* Directions for this task: Could you write out the records below exactly, without omitting a line?

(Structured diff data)

○ ○ ○ ○ ○ ○ ○

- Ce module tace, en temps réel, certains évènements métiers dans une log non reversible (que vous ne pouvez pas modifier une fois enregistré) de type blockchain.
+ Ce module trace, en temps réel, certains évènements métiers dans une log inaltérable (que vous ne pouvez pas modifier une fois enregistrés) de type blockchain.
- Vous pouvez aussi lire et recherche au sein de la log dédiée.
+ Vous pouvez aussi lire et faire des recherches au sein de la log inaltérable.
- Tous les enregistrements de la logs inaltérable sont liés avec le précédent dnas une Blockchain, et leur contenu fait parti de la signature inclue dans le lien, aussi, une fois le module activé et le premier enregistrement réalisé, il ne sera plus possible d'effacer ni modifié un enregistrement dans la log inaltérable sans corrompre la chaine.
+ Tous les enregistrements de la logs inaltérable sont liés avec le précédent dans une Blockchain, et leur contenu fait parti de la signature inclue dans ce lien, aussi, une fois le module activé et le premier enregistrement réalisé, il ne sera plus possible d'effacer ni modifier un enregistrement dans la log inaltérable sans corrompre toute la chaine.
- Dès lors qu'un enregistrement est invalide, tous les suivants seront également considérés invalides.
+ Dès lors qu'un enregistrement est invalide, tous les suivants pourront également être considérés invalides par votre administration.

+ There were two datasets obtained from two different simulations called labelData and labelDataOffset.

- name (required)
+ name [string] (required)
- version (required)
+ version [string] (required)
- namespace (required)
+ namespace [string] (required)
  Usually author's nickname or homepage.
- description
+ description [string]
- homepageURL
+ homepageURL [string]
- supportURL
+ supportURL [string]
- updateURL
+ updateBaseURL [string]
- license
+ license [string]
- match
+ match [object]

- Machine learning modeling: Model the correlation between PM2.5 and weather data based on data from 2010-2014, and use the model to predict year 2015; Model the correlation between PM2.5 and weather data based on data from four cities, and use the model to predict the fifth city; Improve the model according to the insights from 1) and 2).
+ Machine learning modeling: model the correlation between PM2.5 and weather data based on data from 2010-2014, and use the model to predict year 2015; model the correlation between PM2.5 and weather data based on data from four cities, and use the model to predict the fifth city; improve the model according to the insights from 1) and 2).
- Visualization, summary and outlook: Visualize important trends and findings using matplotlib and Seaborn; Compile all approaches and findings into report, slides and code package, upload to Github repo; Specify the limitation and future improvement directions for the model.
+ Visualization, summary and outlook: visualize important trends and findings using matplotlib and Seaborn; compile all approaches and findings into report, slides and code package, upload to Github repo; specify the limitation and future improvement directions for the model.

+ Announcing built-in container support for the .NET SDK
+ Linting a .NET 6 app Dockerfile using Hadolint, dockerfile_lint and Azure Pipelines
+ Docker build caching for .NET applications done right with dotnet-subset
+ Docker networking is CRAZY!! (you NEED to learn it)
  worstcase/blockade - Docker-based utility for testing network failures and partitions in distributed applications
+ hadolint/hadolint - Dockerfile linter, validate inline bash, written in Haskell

○ ○ ○ ○ ○ ○ ○

* Output of the task:
- Ce module tace, en temps réel, certains évènements métiers dans une log non reversible (que vous ne pouvez pas modifier une fois enregistré) de type blockchain.
+ Ce module trace, en temps réel, certains évènements métiers dans une log inaltérable (que vous ne pouvez pas modifier une fois enregistrés) de type blockchain.
- Vous pouvez aussi lire et recherche au sein de la log dédiée.
+ Vous pouvez aussi lire et faire des recherches au sein de la log inaltérable.
- Tous les enregistrements de la logs inaltérable sont liés avec le précédent dnas une Blockchain, et leur contenu fait parti de la signature inclue dans le lien, aussi, une fois le module activé et le premier enregistrement réalisé, il ne sera plus possible d'effacer ni modifié un enregistrement dans la log inaltérable sans corrompre la chaine.
+ Tous les enregistrements de la logs inaltérable sont liés avec le précédent dans une Blockchain, et leur contenu fait parti de la signature inclue dans ce lien, aussi, une fois le module activé et le premier enregistrement réalisé, il ne sera plus possible d'effacer ni modifier un enregistrement dans la log inaltérable sans corrompre toute la chaine.
- Dès lors qu'un enregistrement est invalide, tous les suivants seront également considérés invalides.
+ Dès lors qu'un enregistrement est invalide, tous les suivants pourront également être considérés invalides par votre administration.

+ There were two datasets obtained from two different simulations called labelData and labelDataOffset.

- name (required)
+ name [string] (required)
- version (required)
+ version [string] (required)
- namespace (required)
+ namespace [string] (required)
  Usually author's nickname or homepage.
- description
+ description [string]
- homepageURL
+ homepageURL [string]
- supportURL
+ supportURL [string]
- updateURL
+ updateBaseURL [string]
- license
+ license [string]
- match
+ match [object]

- Machine learning modeling: Model the correlation between PM2.5 and weather data based on data from 2010-2014, and use the model to predict year 2015; Model the correlation between PM2.5 and weather data based on data from four cities, and use the model to predict the fifth city; Improve the model according to the insights from 1) and 2).
+ Machine learning modeling: model the correlation between PM2.5 and weather data based on data from 2010-2014, and use the model to predict year 2015; model the correlation between PM2.5 and weather data based on data from four cities, and use the model to predict the fifth city; improve the model according to the insights from 1) and 2).
- Visualization, summary and outlook: Visualize important trends and findings using matplotlib and Seaborn; Compile all approaches and findings into report, slides and code package, upload to Github repo; Specify the limitation and future improvement directions for the model.
+ Visualization, summary and outlook: visualize important trends and findings using matplotlib and Seaborn; compile all approaches and findings into report, slides and code package, upload to Github repo; specify the limitation and future improvement directions for the model.

+ Announcing built-in container support for the .NET SDK
+ Linting a .NET 6 app Dockerfile using Hadolint, dockerfile_lint and Azure Pipelines
+ Docker build caching for .NET applications done right with dotnet-subset
+ Docker networking is CRAZY!! (you NEED to learn it)
  worstcase/blockade - Docker-based utility for testing network failures and partitions in distributed applications
+ hadolint/hadolint - Dockerfile linter, validate inline bash, written in Haskell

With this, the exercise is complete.